A mulher e o carcereiro 1

A mulher e o carcereiro 1

Antes da pandemia, quando ainda podíamos nos sentar às mesas de bares e conhecer novas pessoas, e ter contatos pessoais, eu conheci uma jornalista, uma mulher de 50 anos, inteligente, altiva, autossuficiente e muito divertida.

Fiquei impressionada como ela encarava e falava sobre os diversos encontros que tinha tido no decorrer da vida, e como se divertia narrando até mesmo quando fora rejeitada (não sei se é a palavra correta, mas vamos usá-la) pelos homens que cruzaram seu caminho.

Nunca a vi dizer que era um mulherão da porra, que não precisava deles ou que eles a haviam perdido, ou seja, esse discurso de psicologia de boteco de se enaltecer. Dizia que assim são as coisas, assim é a vida e da mesma forma que era desejada por uns e não os queria, ela desejava outros que não a queriam, portanto, seguia seu caminho com lucidez e a certeza que lá na frente se depararia com outro que poderia ser mais um visitante ou se tornar um morador na sua vida.

Mas ela gostava de contar as histórias para mostrar como agem a maioria dos homens (claro que há exceções, mas não vou falar sobre elas), sempre com muita ironia e um largo sorriso no rosto quando dava sua impressão sobre os seres masculinos que conheceu.

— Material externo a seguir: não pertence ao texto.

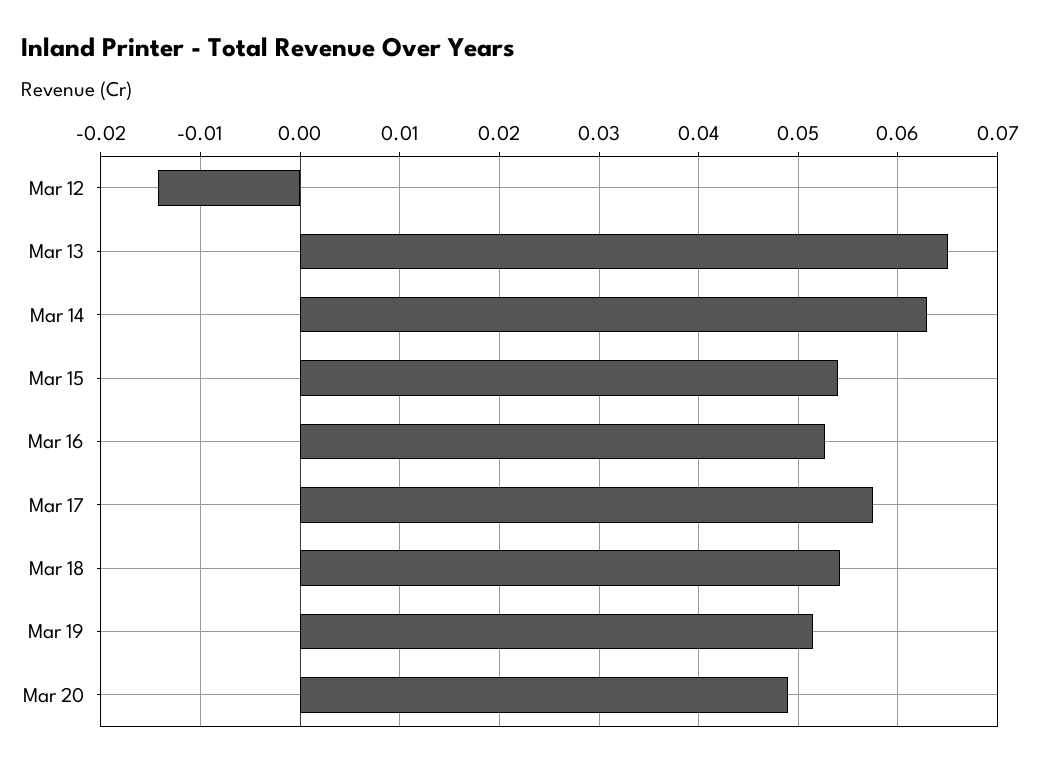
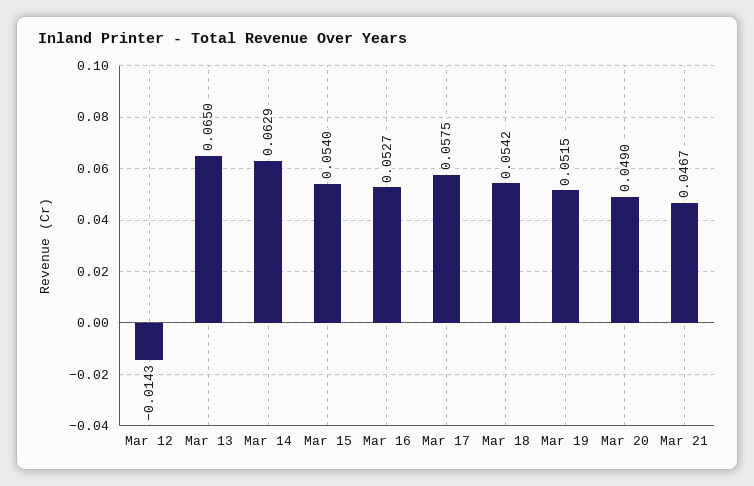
Mar 21: none -> 0.0467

Hoje vou contar a de um deles.

Um dia, a jornalista sentada em um bar conversando com uma amiga sobre a conjuntura do país e lhe contando sobre a impressão de políticos que entrevistara acerca de denúncias apresentadas pelo Ministério Público ao Judiciário contra um determinado governador, observou a chegada de um homem que se sentara à mesa mais próxima e de frente para ela.

Esse homem chegou só e com um computador em suas mãos, sentou-se, o abriu e iniciou sua escrita. Ela achou a cena peculiar, uma pessoa ir trabalhar na mesa de um bar, era algo incomum e interessante, mas como sempre fez, simplesmente manteve-se como se nada tivesse lhe chamado a atenção.

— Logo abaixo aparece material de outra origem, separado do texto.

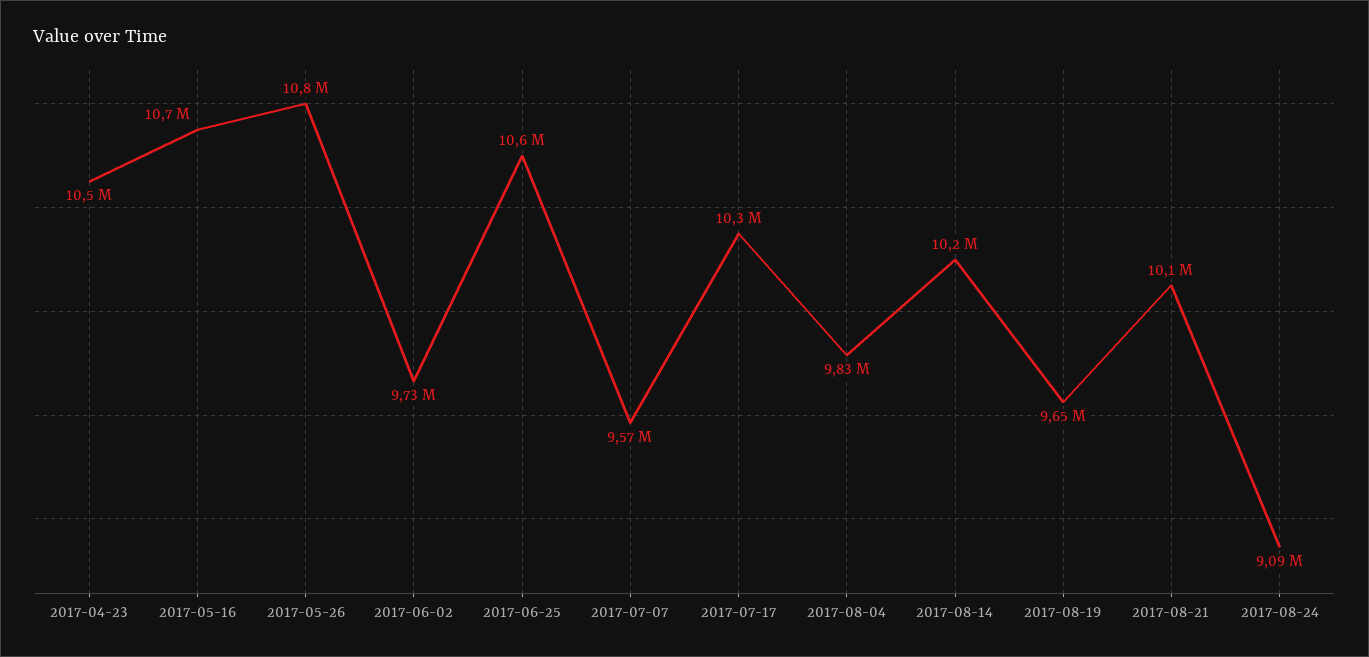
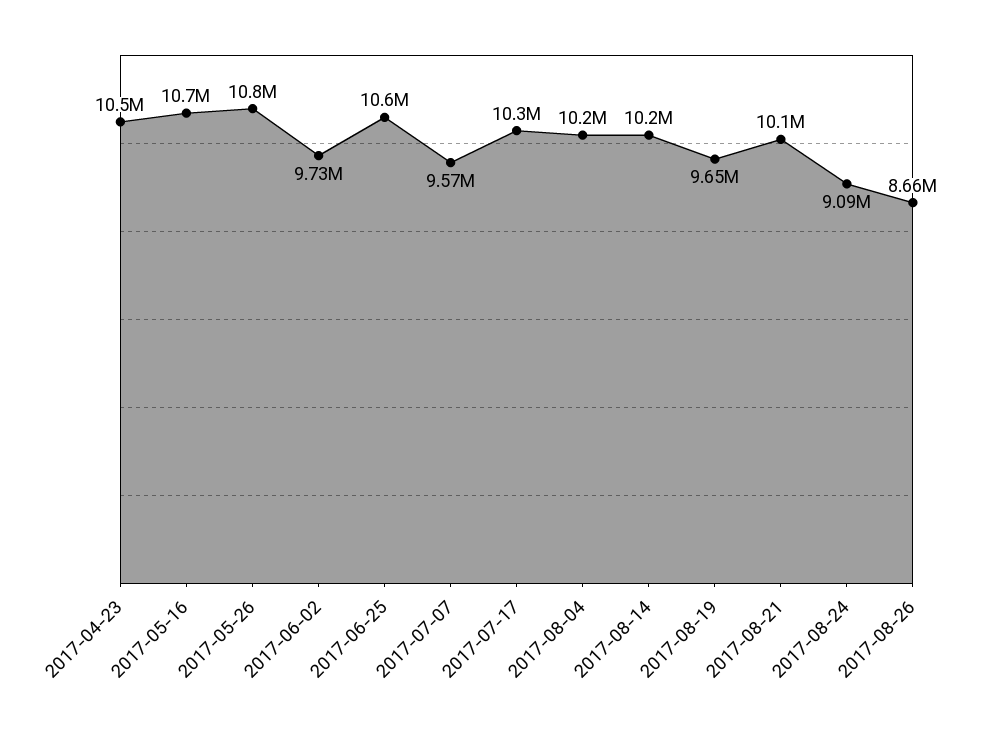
2017-08-04: 9830000 -> 10200000
2017-08-26: none -> 8660000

A amiga resolveu ir ao banheiro e enquanto aguardava a sua volta, começou a deslizar seus dedos no como se estivesse distraída, e delicadamente levantou seu olhar na direção daquele homem curioso, e como calculado e esperado por ela, eles cruzaram o olhar.

Quando sua amiga retornou, lhe disse quase sussurrando que ao sair observara que o homem da mesa em frente não tirava os olhos dela, e com um sorriso jocoso ela respondeu: “Eu já tinha percebido, tanto que lhe concedi uma troca de olhares, como se fosse apenas uma coincidência do destino!”.

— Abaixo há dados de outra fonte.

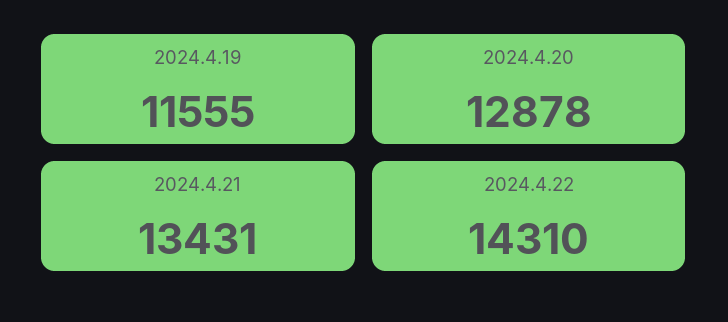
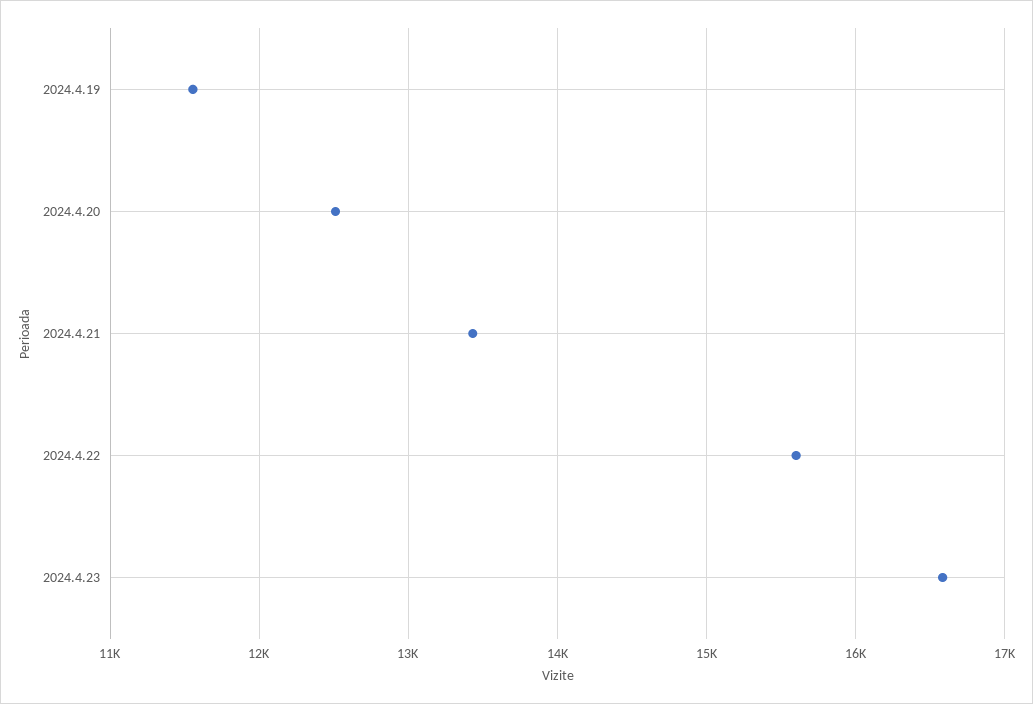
2024.4.20: 12878 -> 12500
2024.4.22: 14310 -> 15600
2024.4.23: none -> 16600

Depois de umas boas risadas, as duas se levantaram para fumar no jardim, onde era permitido. A jornalista se levantou, andando suavemente e quando passou próximo à mesa, levemente virou a cabeça na direção daquele homem e o olhou nos olhos com um breve sorriso nos lábios.

Após alguns minutos, suficientes para terminar o cigarro, retornaram à mesa, conversou mais um pouco com sua amiga, e decidiram encerrar a conta porque já estavam atrasadas para outro compromisso que assumiram.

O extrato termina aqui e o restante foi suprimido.